Stewart Bond, Research Director at IDC joins theCUBE hosts Dave Vellante (@dvellante) and Paul Gillin (@pgillin) live from MIT CDOIQ 2019
#theCUBE #MITCDOIQ @SiliconANGLE theCUBE
https://siliconangle.com/2019/08/01/cataloging-data-platform-future-says-idc-analyst-mitcdoiq/
Cataloging is the data platform of the future, says IDC analyst
Algorithms that read customers’ minds and predict a market’s future are the sirens alluring today’s companies to big data. But before this is possible, there’s some unglamorous work to be done excavating the raw resources necessary. Finding out where data is and preparing it for prime time is critical first step. Pre-existing silos and multicloud can give companies a lot of disparate spaces to scavenge through.
The most sensible place to start may be with the available data about all that data — or metadata, according to Stewart Bond (pictured), research director at IDC Research Inc. “That’s why we’ve seen such a jump in the number of vendors that are providing data cataloging solutions,” he said.

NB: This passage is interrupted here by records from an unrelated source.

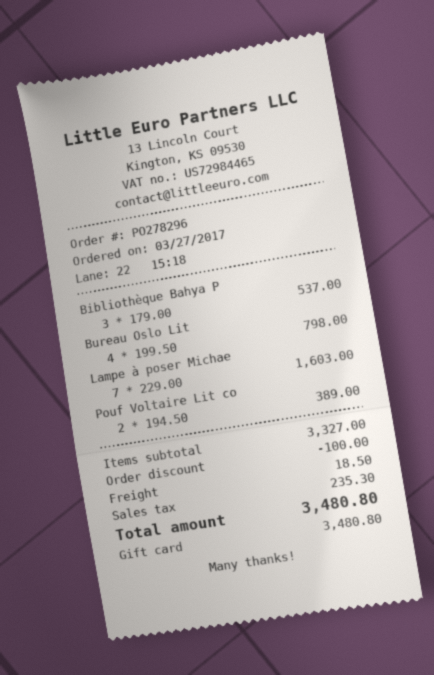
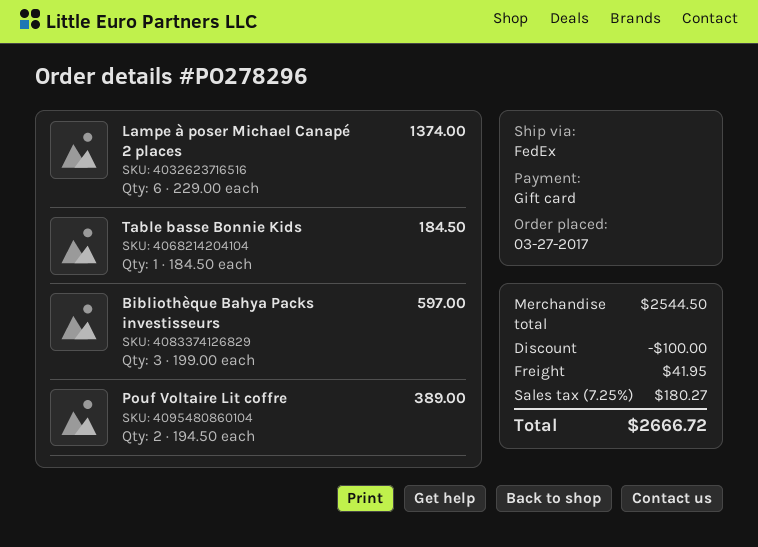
Bibliothèque Bahya P: 3 x 179.00 = 537.00 -> 3 x 199.00 = 597.00
Bureau Oslo Lit: 4 x 199.50 = 798.00 -> none
Lampe à poser Michae: 7 x 229.00 = 1603.00 -> 6 x 229.00 = 1374.00
Table basse Bonnie Kids: none -> 1 x 184.50 = 184.50
subtotal: 3327.00 -> 2544.50
shipping: 18.50 -> 41.95
tax: 235.30 -> 180.27
total: 3480.80 -> 2666.72

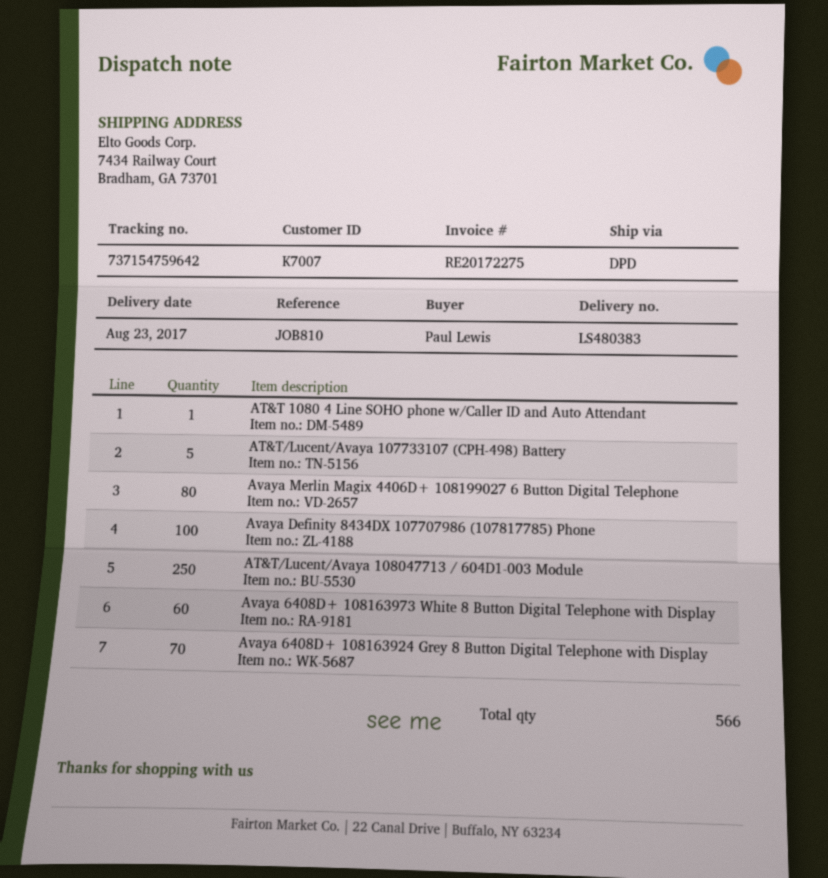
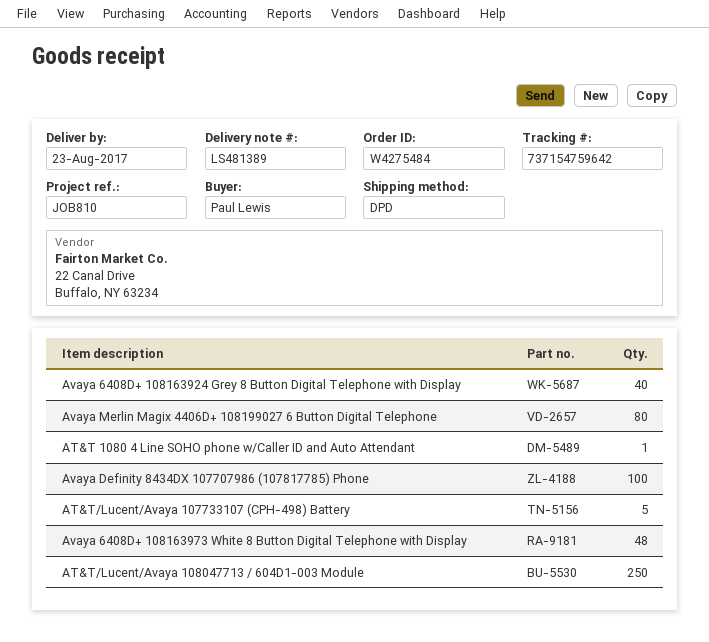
delivery note number: LS480383 -> LS481389
Avaya 6408D+ 108163973 White 8 Button Digital Telephone with Display: 60 -> 48
Avaya 6408D+ 108163924 Grey 8 Button Digital Telephone with Display: 70 -> 40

Bond spoke with Dave Vellante (@dvellante) and Paul Gillin (@pgillin), co-hosts of theCUBE, SiliconANGLE Media’s mobile livestreaming studio, during the MIT CDOIQ Symposium in Cambridge, Massachusetts. They discussed data cataloging as the best hope for handling big data in multicloud (see the full interview with transcript here).
Spider legs go farthest in multicloud
All types of data initiatives — from monetization to artificial intelligence to governance — require some way to find, label and organize massive data sets. Companies are realizing that poorly cleansed or inaccurately labelled data are resulting in inaccurate insights. And vendors are rushing to the rescue. The number of vendors offering cataloging solutions has increased about 240% in the last year and a half, according to Bond’s research.
Selecting data to train models to make accurate predictions is challenging even when it’s all in one place. Vendors are trying to manage all of the dispersed data enterprises want to analyze in a number of ways. There is software for data integration, data intelligence, data profiling, etc. It is the “spidering” of data cataloging that has the most promise, Bond explained.
Multicloud has flung data all over the place. Effective software must have spider legs that can reach out and quickly gather intelligence about it. Data cataloging may do this with machine learning, human annotation, Google-like search features, etc.
“I think that’s going to be the data platform of the future,” Bond stated.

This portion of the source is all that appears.